Apple reveals that cameras could be integrated into future versions of AirPods Max & Apple TV to ascertain virtual speaker placement in a room
Today the U.S. Patent and Trademark Office officially granted Apple a patent that relates to audio processing with virtual speakers. More specifically, Apple's patent reveals that in the future, cameras could be integrated into both AirPods Max and the Apple TV box so as to ascertain the appropriate positioning of virtual speakers within a given room.
Apple's granted patent, that was never published as a patent application, states that speakers can be virtualized through playback on a headphone set. For example, if a user watches a movie with a headphone set on, movie audio that is played through the headphone set can be virtualized so that the user perceives sound to be coming from virtualized speakers with set positions located around the user.
Locations of the virtual speakers can be tailored to a user's setup, for example, a television size, television location, and listening area (which can include geometry of a room that the television is located). An estimated location of the user can also factor into where the speakers are placed. For example, if a user's sitting position can be estimated, then virtual speakers that might be dedicated to surround sound can be placed at the user's side or behind the user. Based on analysis of such factors, locations of virtual speaker locations can be assigned and/or optimized in a manner that provides a positive experience to the user.
In one aspect, a method of virtualizing speakers (e.g., for playback on a headphone set) can include: determining a location of a television; assigning one or more locations of one or more virtual speakers based on the location of the television, wherein the one or more virtual speakers include a first virtual speaker located at the television; determining, in real-time (e.g., continuously and concurrently with the playback of the spatialized audio signals), a position of a head of a user; and spatializing, based on the position of the head and the one or more locations of the one or more virtual speakers, one or more audio signals with a spatial renderer to generate spatialized audio signals that, when used to drive a left speaker and a right speaker of a headphone set, are converted to sound that is perceived by the user to be located at the one or more locations of the one or more virtual speakers.

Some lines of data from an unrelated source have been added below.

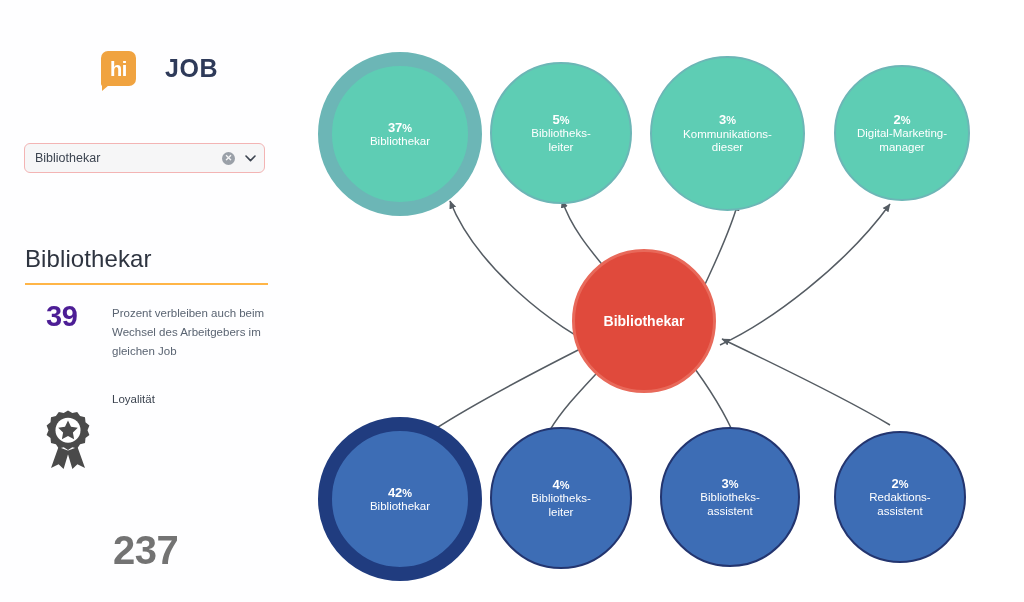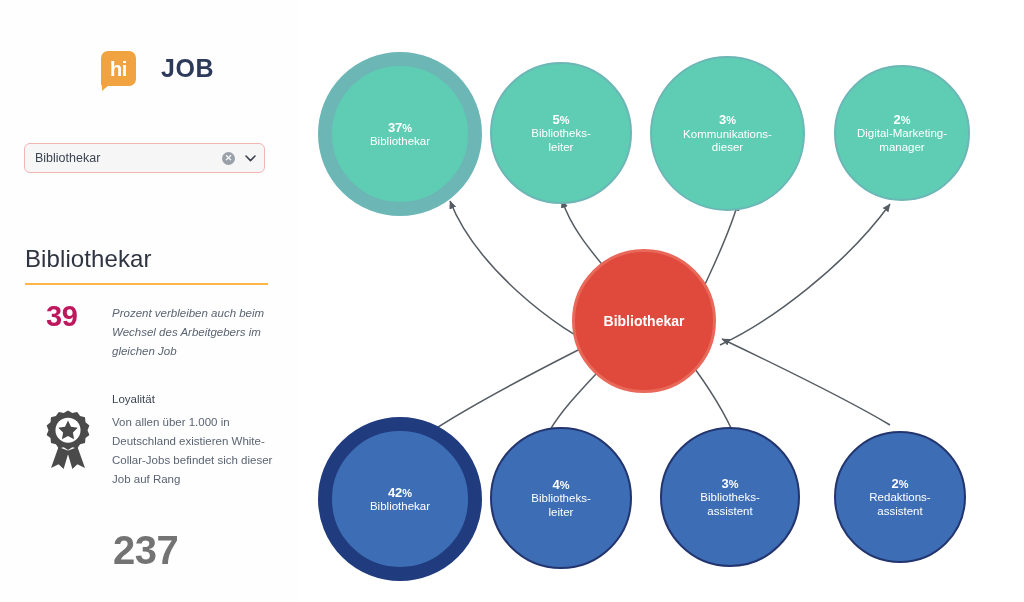--- a/index.html
+++ b/index.html
@@ -33,6 +33,7 @@
     display: flex;
     align-items: center;
     height: 40px;
+    gap: 13px;
   }
   #logo-bubble {
     position: relative;

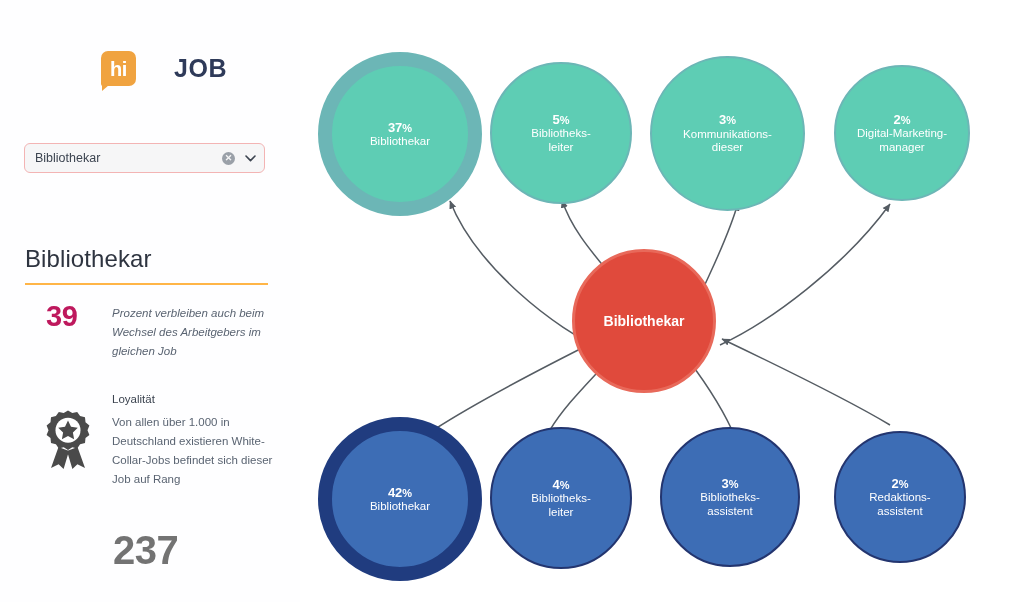--- a/index.html
+++ b/index.html
@@ -66,7 +66,7 @@
     font-size: 25px;
     font-weight: 700;
     letter-spacing: 0.6px;
-    margin-left: 25px;
+    margin-left: 16px;
   }
 
   

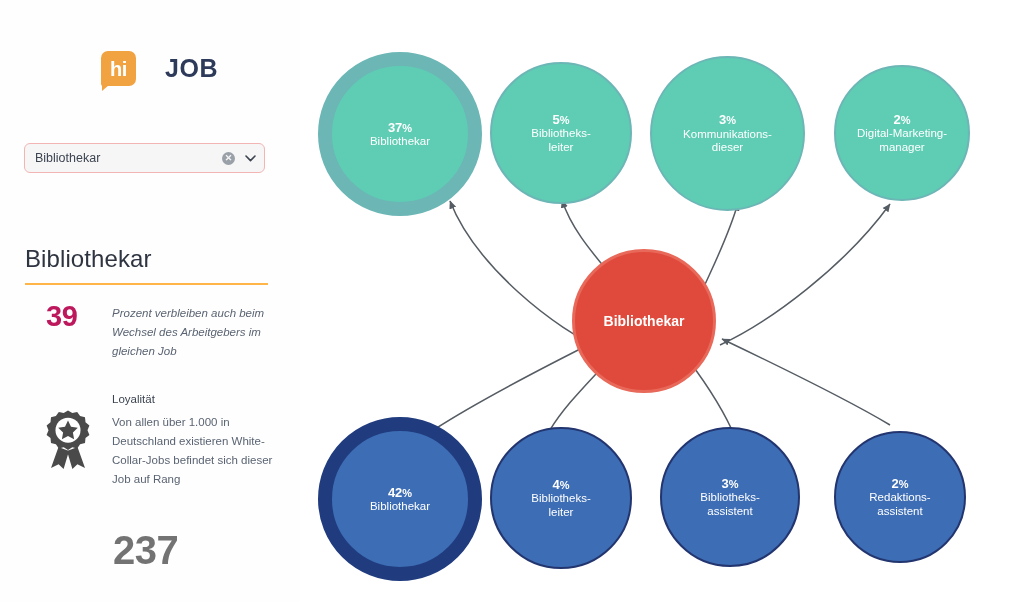--- a/index.html
+++ b/index.html
@@ -140,7 +140,7 @@
     left: 46px; top: 300px;
     font-size: 29px;
     font-weight: 700;
-    color: #be185d;
+    color: #4c1d95;
     letter-spacing: -0.5px;
   }
   #stat-desc {

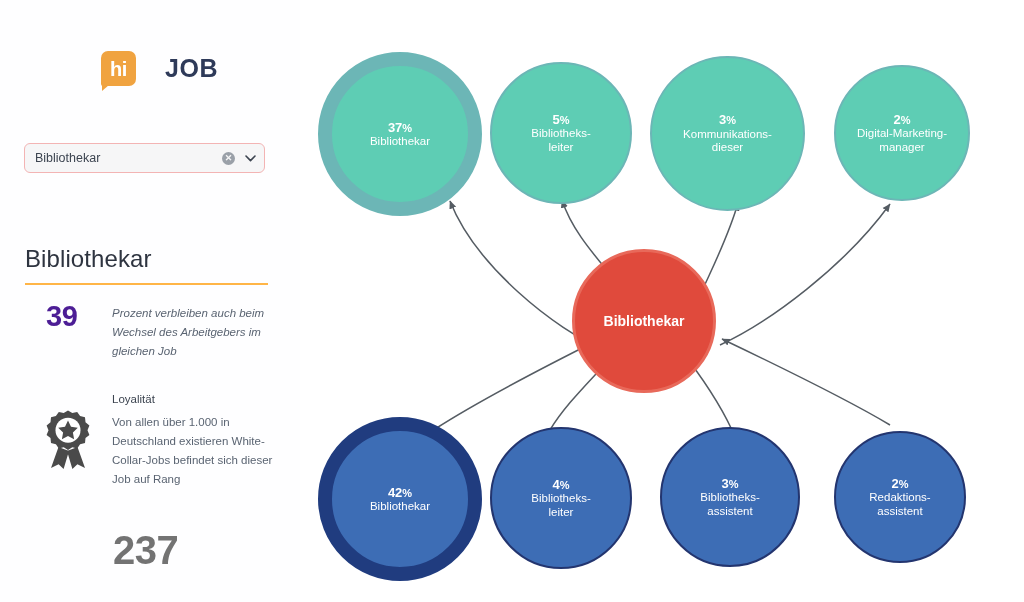--- a/index.html
+++ b/index.html
@@ -150,7 +150,6 @@
     font-size: 11.5px;
     line-height: 19px;
     color: #5a6472;
-    font-style: italic;
   }
   #loyalty-label {
     position: absolute;

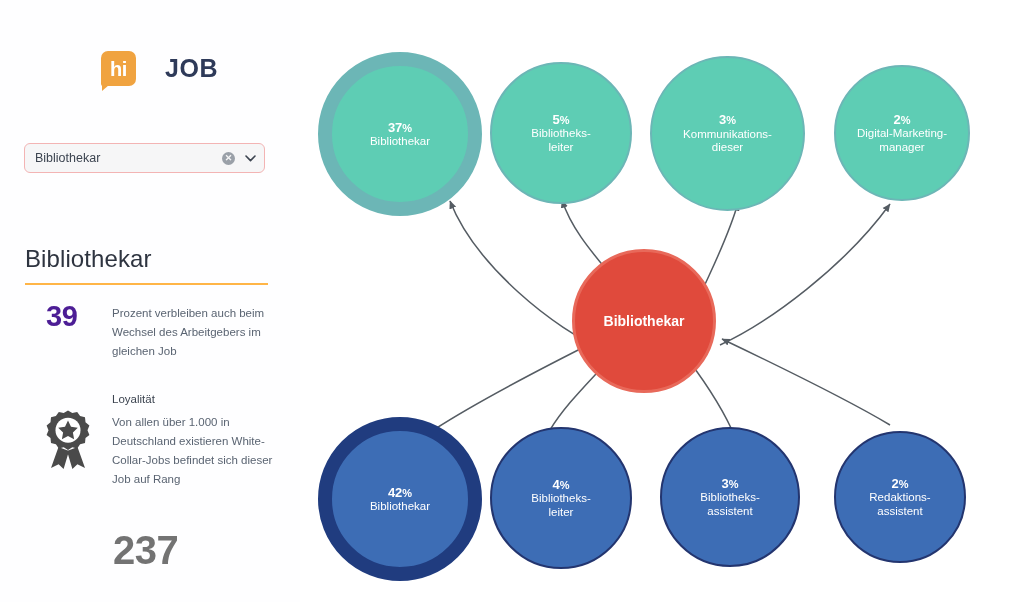--- a/index.html
+++ b/index.html
@@ -283,7 +283,6 @@
       <path d="M29 12.6 l3.0 6.1 6.8 1.0 -4.9 4.8 1.2 6.7 -6.1-3.2 -6.1 3.2 1.2-6.7 -4.9-4.8 6.8-1.0z" fill="#4a4a4a"></path>
     </svg>
   </div>
-  <div id="rank-desc">Von allen über 1.000 in Deutschland existieren White-Collar-Jobs befindet sich dieser Job auf Rang</div>
   <div id="rank-number">237</div>
 </div>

An audio system (#30) is shown for virtualizing speakers through a headset in patent FIG. 2 below. A sensor (e.g., one or more cameras #36) can generate image data (#34) that can includes images of a television (#35) and the environment of the television (e.g., a room, a backyard, etc.). An image processor (#32) can, using computer vision technologies, recognize the television and the environment, and generate a map (#33) of the television in the environment.
A virtual layout generator (#38) can use the mapping of the television and the environment to assign locations to one or more virtual speakers within the environment. At least one of those virtual speakers can be located at the television so that the user can hear sounds coming from the television, thereby providing a natural listening experience.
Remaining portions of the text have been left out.